Essa é uma diferença fundamental entre ação direta e ação indireta. A ação direta, quando necessária, tem seu valor, principalmente em contextos de urgência. No entanto, ela pode gerar resistência, aumentar o atrito nas relações humanas e, em alguns casos, acirrar conflitos. Já a ação indireta, se bem conduzida, pode ser mais construtiva, pois atua na base, reorganizando o campo. É como transformar um confronto em encontro.


Para tornar essa ideia mais acessível, pense no exemplo de um agricultor. Ele não obriga a planta a florescer. O que ele faz é preparar o solo, cuidar da irrigação, proteger contra pragas e acompanhar os ciclos naturais. Sua ação é indireta, mas profundamente eficaz. Ele constrói as condições para que o efeito (o florescimento) aconteça por si mesmo, no tempo certo.


Na área de segurança, algo semelhante pode ocorrer. Por exemplo, ao invés de agir apenas quando o conflito já se instalou, um profissional atento pode notar uma tensão crescente entre setores de uma equipe ou entre o público e os vigilantes.

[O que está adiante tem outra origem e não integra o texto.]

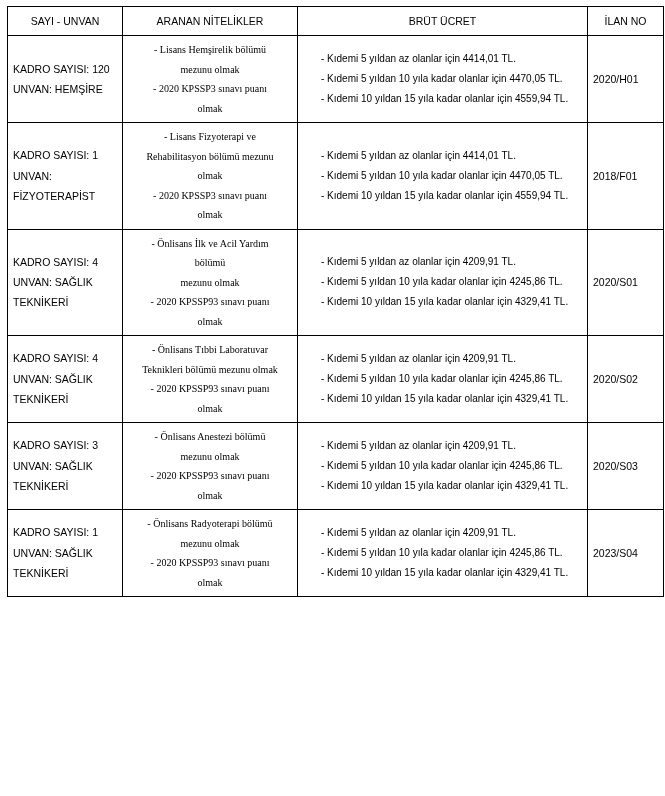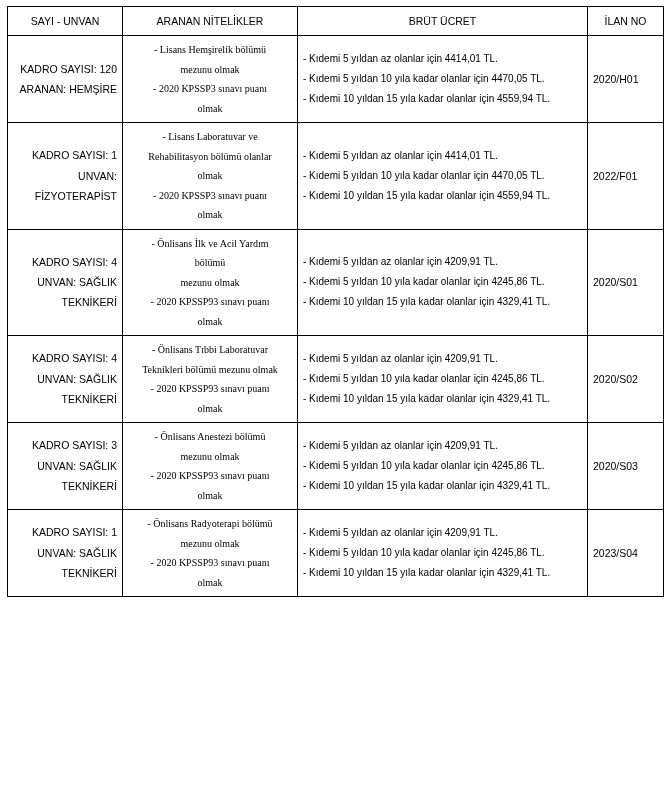--- a/index.html
+++ b/index.html
@@ -69,7 +69,7 @@
   }
   .line { display: block; white-space: nowrap; }
   .nitelik-line { display: block; font-family: Liberation Serif, serif; }
-  .ucret-line { display: block; white-space: nowrap; }
+  .ucret-line { display: block; white-space: nowrap; margin-left: 18px; }
 </style>
 </head>
 <body>

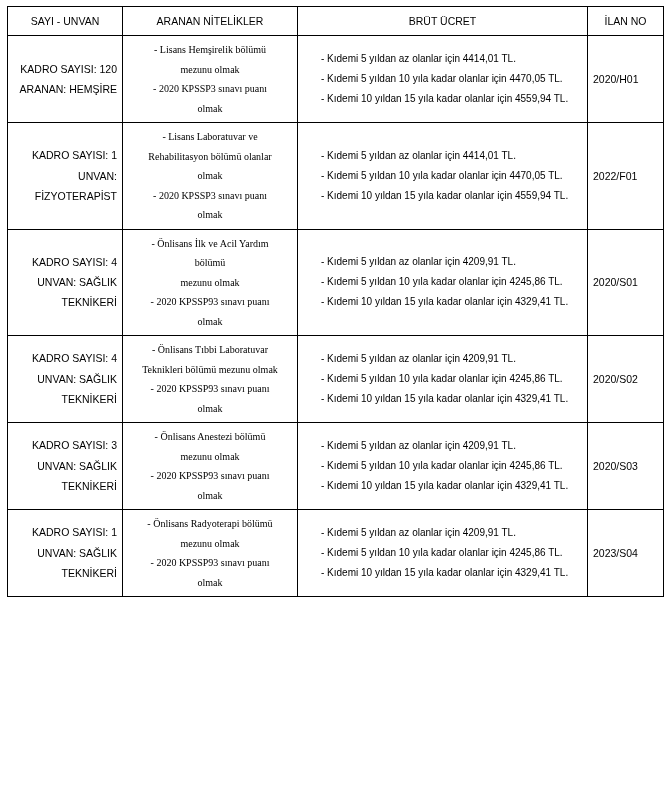--- a/index.html
+++ b/index.html
@@ -49,7 +49,7 @@
   td.cell-sayi {
     font-size: 10.5px;
     line-height: 1.95;
-    text-align: right;
+    text-align: left;
     padding-left: 6px;
   }
   td.cell-nitelik {

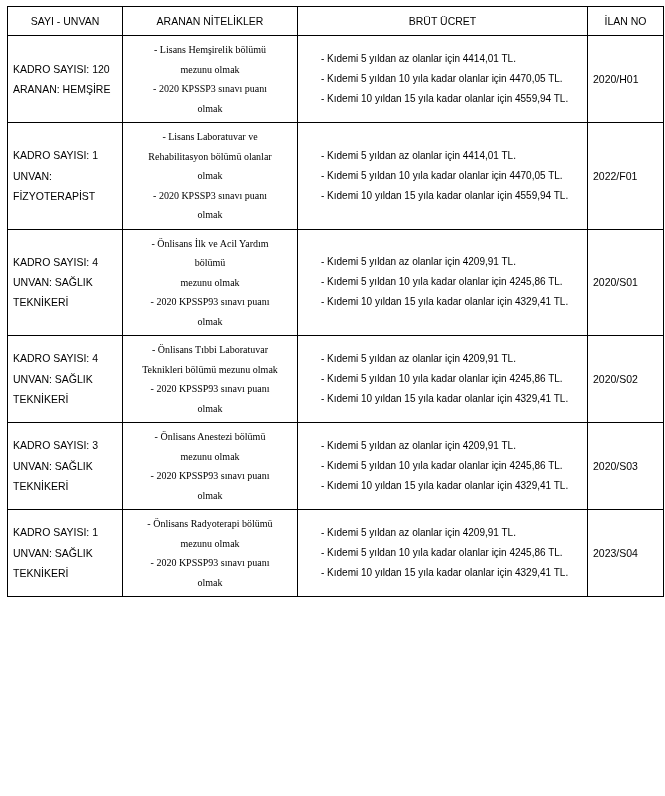--- a/index.html
+++ b/index.html
@@ -94,7 +94,7 @@
         <tr>
           <td class="cell-sayi">
             <span class="line">KADRO SAYISI: 120</span>
-            <span class="line">ARANAN: HEMŞİRE</span>
+            <span class="line">UNVAN: HEMŞİRE</span>
           </td>
           <td class="cell-nitelik">
             <span class="nitelik-line">- Lisans Hemşirelik bölümü</span>

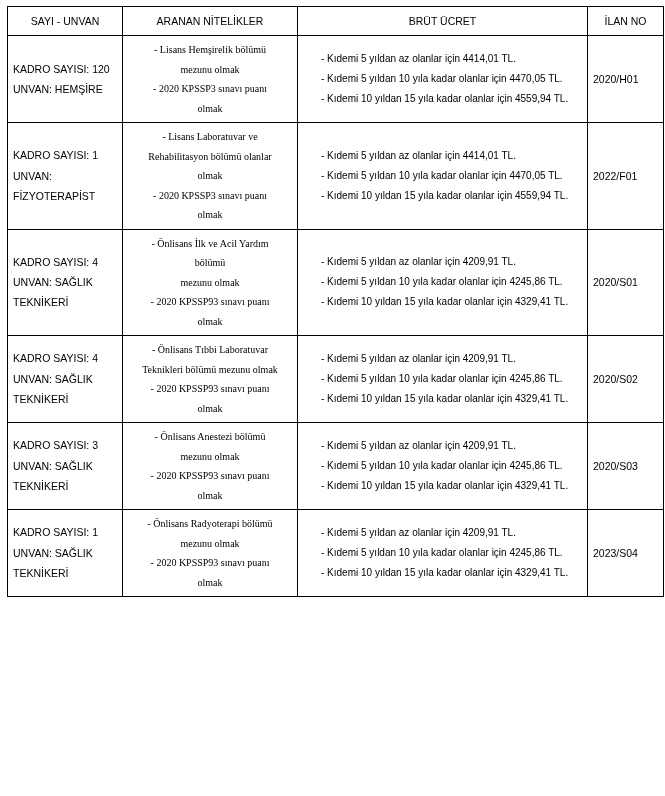--- a/index.html
+++ b/index.html
@@ -116,7 +116,7 @@
             <span class="line">FİZYOTERAPİST</span>
           </td>
           <td class="cell-nitelik">
-            <span class="nitelik-line">- Lisans Laboratuvar  ve</span>
+            <span class="nitelik-line">- Lisans Fizyoterapi  ve</span>
             <span class="nitelik-line">Rehabilitasyon bölümü olanlar</span>
             <span class="nitelik-line">olmak</span>
             <span class="nitelik-line">- 2020 KPSSP3 sınavı puanı</span>

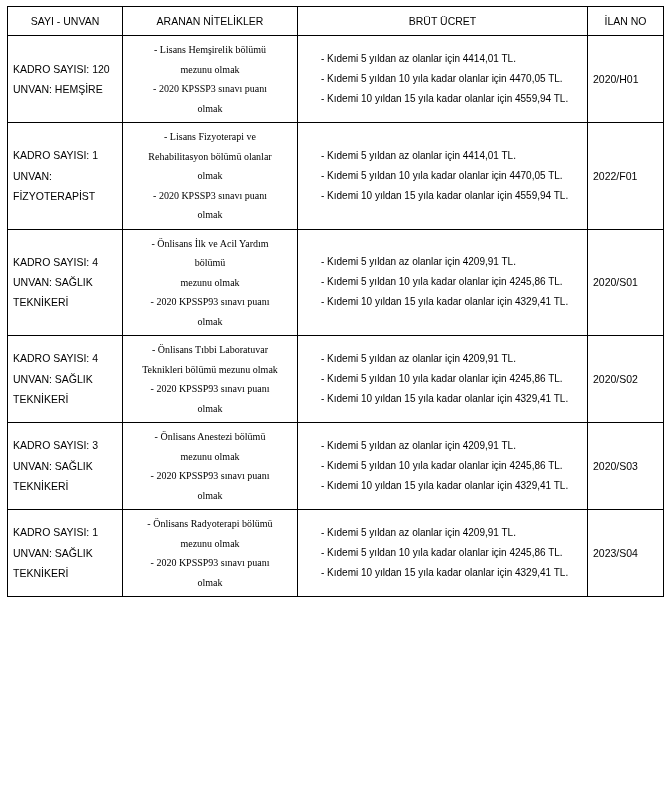--- a/index.html
+++ b/index.html
@@ -117,7 +117,7 @@
           </td>
           <td class="cell-nitelik">
             <span class="nitelik-line">- Lisans Fizyoterapi  ve</span>
-            <span class="nitelik-line">Rehabilitasyon bölümü olanlar</span>
+            <span class="nitelik-line">Rehabilitasyon bölümü mezunu</span>
             <span class="nitelik-line">olmak</span>
             <span class="nitelik-line">- 2020 KPSSP3 sınavı puanı</span>
             <span class="nitelik-line">olmak</span>

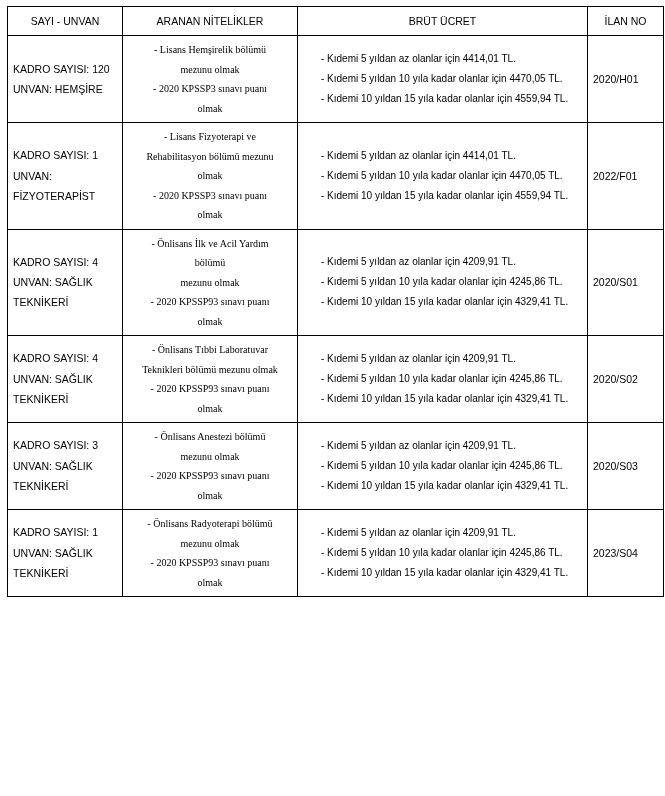--- a/index.html
+++ b/index.html
@@ -127,7 +127,7 @@
             <span class="ucret-line">- Kıdemi 5 yıldan 10 yıla kadar olanlar için 4470,05 TL.</span>
             <span class="ucret-line">- Kıdemi 10 yıldan 15 yıla kadar olanlar için 4559,94 TL.</span>
           </td>
-          <td class="cell-ilan">2022/F01</td>
+          <td class="cell-ilan">2018/F01</td>
         </tr>
         <tr>
           <td class="cell-sayi">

Ao reorganizar a escala de turnos, modificar silenciosamente a rota de circulação ou fazer uma escuta sutil de um dos envolvidos, ele está plantando condições para que o atrito se desfaça antes de se tornar um problema declarado. Isso é ação indireta e oportuna.


Usar essa lógica a uma análise de risco é ampliar sua função. Em vez de produzir apenas um relatório técnico, ela passa a alimentar um processo de percepção estratégica contínua, que serve como referencial de conduta, não como um modelo fixo a ser seguido. É a diferença entre um trilho e uma trilha. O trilho é rígido, imutável, exige força e resiliência quando há desvios. Já a trilha, mesmo apontando para a mesma direção, permite ajustes, desvios e adaptações conforme o terreno. Ela se apoia na mudança, e não a teme.


Nesse sentido, um planejamento de segurança inspirado por essa abordagem não busca controlar todas as variáveis, mas desenvolver a adaptabilidade da equipe para lidar com elas. A adaptabilidade, aqui, substitui o esforço pela inteligência. Em vez de resistir ao inesperado, o profissional aprende a apoiar-se nele. E com isso, não apenas reduz riscos, mas também transforma a segurança em um componente estratégico mais vivo, mais humano e mais eficaz.